Drugs online research references
Am J Hypertens. 1997 Aug;10(8):913-20.
alpha- and beta-adrenoceptor blockade fail to prevent high sodium diet-induced left ventricular hypertrophy.
Song D, Harmsen E, Leenen FH.
Hypertension Unit, University of Ottawa Heart Institute, Ontario, Canada.
High sodium diet (HS, 8% NaCl) induces left ventricular hypertrophy (LVH) in normotensive rats without an increase in pressure or volume load or in resting cardiac sympathetic activity. HS may affect LV adrenoceptors density or affinity or their postreceptor pathways, thereby causing LVH. We therefore assessed the effects of HS with and without blockade of alpha1- or beta-adrenoceptors by terazosin or nadolol, alone or in combination, on resting hemodynamics, LV and right ventricular (RV) weights, and LV dimensions of male WKY rats. HS increased LV weight by 14% to 17%, and the ratio of LV wall thickness to radius by 18% to 23%. Singly or in combination, the adrenoceptor antagonists did not prevent HS-induced LVH, but instead aggravated it. The increased ratio of LV wall thickness to radius and of LV to RV were attenuated by terazosin or nadolol alone. Neither the resting LV peak-systolic or end-diastolic pressures nor the right atrial pressure was changed by HS, either alone or in combination with the blockers. The failure of chronic alpha1- or beta-blockade to prevent HS-induced LVH suggests that adrenoceptor activation is not important in evoking the LVH. However, the blockers shifted the LVH from a concentric to an eccentric form, suggesting an involvement of additional trophic factors during adrenoceptor blockade.
online pharmacy ref source: www.ncbi.nlm.nih.gov/entrez/query.fcgi?cmd=Retrieve&db=PubMed&list_uids=9270087&dopt=Abstract
Prostate. 1997 Sep 15;33(1):55-9.
Pharmacology of tamsulosin: saturation-binding isotherms and competition analysis using cloned alpha 1-adrenergic receptor subtypes.
Richardson CD, Donatucci CF, Page SO, Wilson KH, Schwinn DA.
Department of Anesthesiology, Duke University, Durham, North Carolina, USA.
BACKGROUND: alpha 1-adrenergic receptors (alpha 1 ARs) are important in the dynamic component of benign prostatic hyperplasia (BPH). Currently, several alpha 1AR antagonists are being used in the treatment of BPH. METHODS: In order to more fully characterize the pharmacology of the alpha 1AR antagonist tamsulosin, we utilized saturation-binding isotherms with [3H] tamsulosin to determine the Kd of this compound at all three cloned alpha 1AR subtypes stably expressed in rat-1 fibroblasts. To confirm these results, we performed competition binding experiments, displacing [125I]HEAT with increasing concentrations of alfuzosin, doxazosin, 5-methyl-urapidil, prazosin, tamsulosin, terazosin, and (+)YM617 (stereoisomer of tamsulosin) in the same clonal cell lines. RESULTS: [3H]tamsulosin binds to cloned alpha 1AR subtypes with a rank order of affinity of alpha 1a = alpha 1d > alpha 1b.

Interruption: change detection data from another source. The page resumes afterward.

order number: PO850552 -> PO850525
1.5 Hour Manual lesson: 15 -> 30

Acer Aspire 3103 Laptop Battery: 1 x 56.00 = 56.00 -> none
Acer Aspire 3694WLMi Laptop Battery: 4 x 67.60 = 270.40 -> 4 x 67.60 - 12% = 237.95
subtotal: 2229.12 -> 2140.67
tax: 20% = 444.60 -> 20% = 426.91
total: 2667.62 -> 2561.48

Competition experiments confirmed the relative nonselectivity of alfuzosin, doxazosin, and prazosin, but revealed slight alpha 1b = alpha 1d > alpha 1a selectivity for terazosin, and clear alpha 1a = alpha 1d > alpha 1b for (+)YM617 and tamsulosin([-]YM617); alpha 1a > alpha 1d > alpha 1b selectivity for 5-methyl-urapidil was confirmed. CONCLUSIONS: We conclude that tamsulosin displays selectivity for alpha 1a and alpha 1d ARs. This selectivity may contribute to the tamsulosin efficacy reported in several recent clinical studies in patients with BPH.

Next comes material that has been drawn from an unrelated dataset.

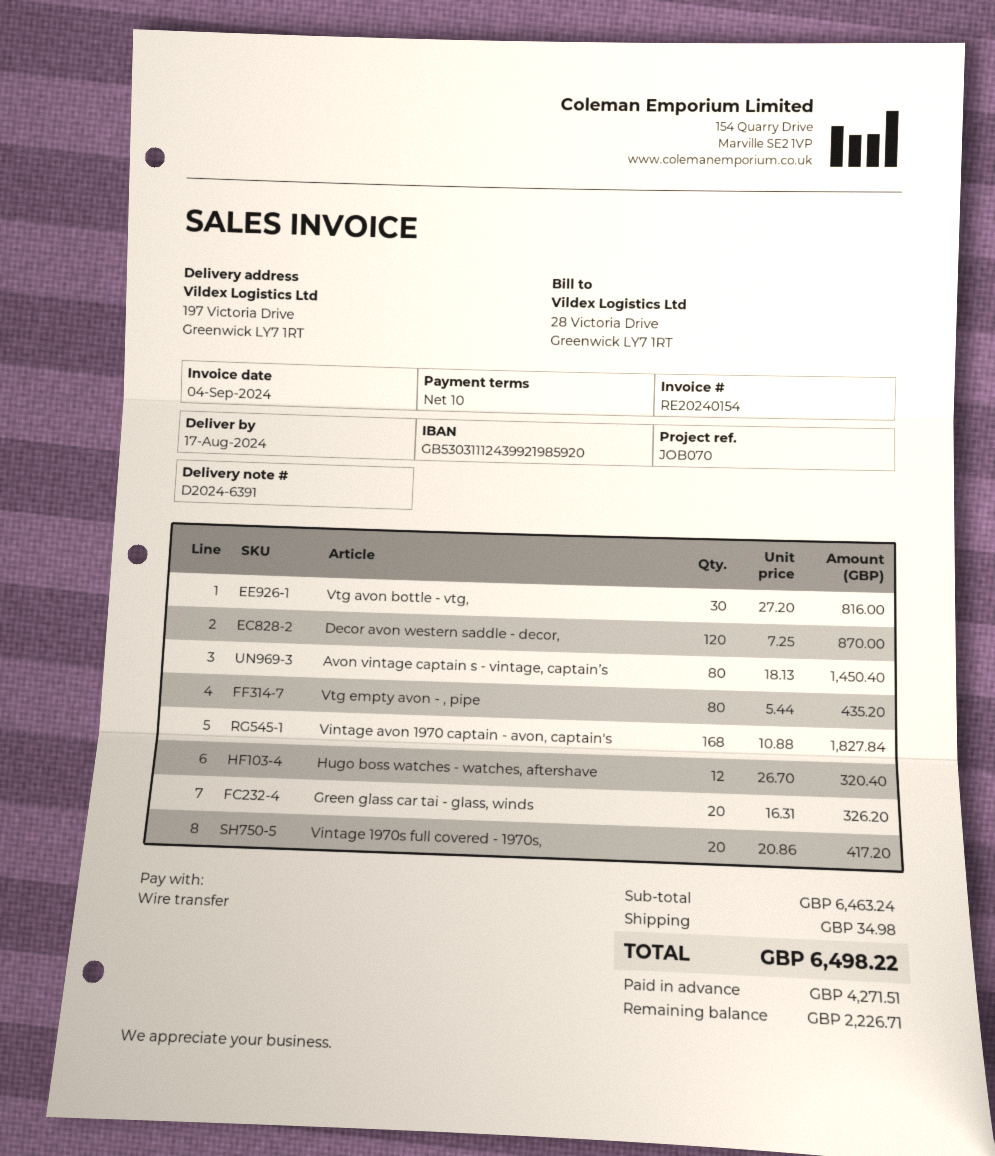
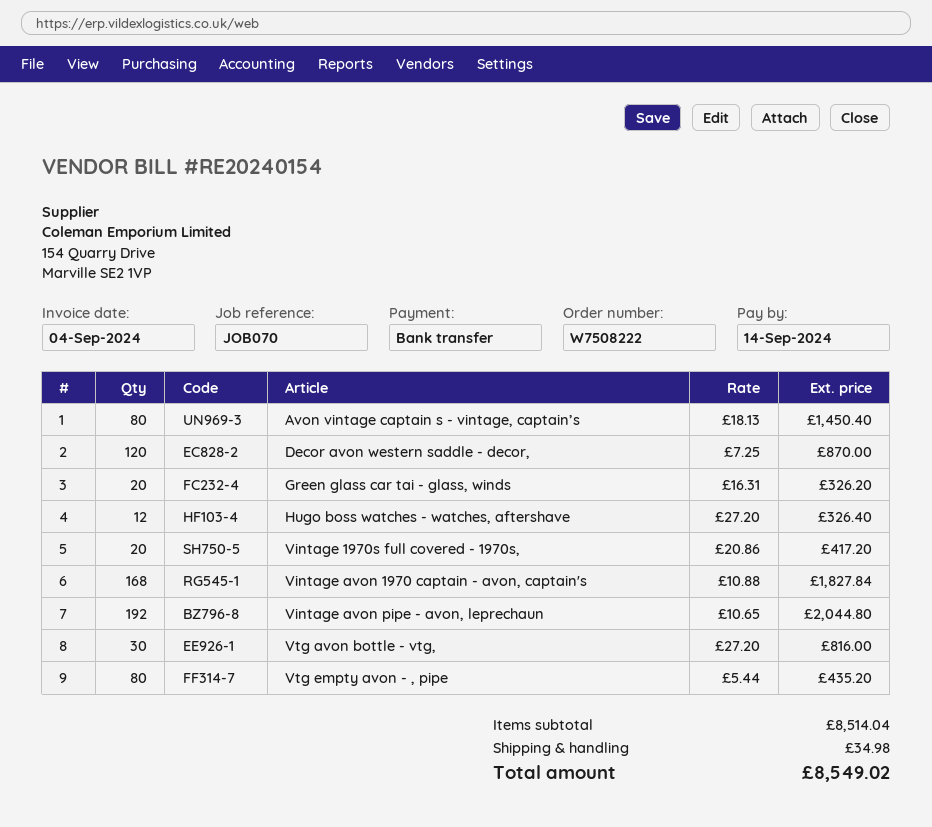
Hugo boss watches - watches, aftershave: 12 x 26.70 = 320.40 -> 12 x 27.20 = 326.40
Vintage avon pipe - avon, leprechaun: none -> 192 x 10.65 = 2044.80
subtotal: 6463.24 -> 8514.04
total: 6498.22 -> 8549.02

online pharmacy ref source: www.ncbi.nlm.nih.gov/entrez/query.fcgi?cmd=Retrieve&db=PubMed&list_uids=9294627&dopt=Abstract
Biochem Pharmacol. 1997 Jul 1;54(1):133-41.
Effects of antihypertensive drugs on rat tissue antioxidant enzyme activities and lipid peroxidation levels.
Cabell KS, Ma L, Johnson P.
Department of Chemistry and College of Osteopathic Medicine, Ohio University, Athens 45701, U.S.A.
The effects of three commonly used antihypertensive agents (captopril, hydralazine, and terazosin) on tissue antioxidant enzymes and lipid peroxidation in spontaneously hypertensive (SHR) and normotensive Wistar-Kyoto (WKY rats) were studied by analysis of antioxidant enzyme specific activities and lipid peroxidation levels in control and drug-treated animals. In the myocardium, changes in some of the enzyme activities between normotensive WKY and hypertensive SHR rats were mitigated by treatment of the SHR rats with an antihypertensive drug. Thus, all three drugs caused significant increases in myocardial Cu/Zn superoxide dismutase (up to 133% of SHR control activity) and decreases in glutathione peroxidase (down to 59% of SHR control activity) to values that were closer to those in untreated WKY rats. Captopril also increased Mn superoxide dismutase activity, and hydralazine and terazosin decreased catalase activity towards untreated WKY values. Hydralazine was the only drug to alter the lipid peroxidation level in the myocardium of SHR rats (a 28% decrease), but in WKY rats all three drugs caused significant decreases in myocardial lipid peroxidation levels. In WKY rats, none of the drugs affected myocardial Mn and Cu/Zn superoxide dismutase activities, although glutathione peroxidase activity was decreased by hydralazine and terazosin treatment and catalase activity was increased by captopril treatment. Enzyme activity changes in liver and skeletal muscle indicated that such changes were often tissue specific. No pattern was found for coordinated changes in antioxidant enzyme expression as a result of the drug treatments, and the changes in antioxidant enzyme specific activities did not correlate generally with changes in lipid peroxidation levels.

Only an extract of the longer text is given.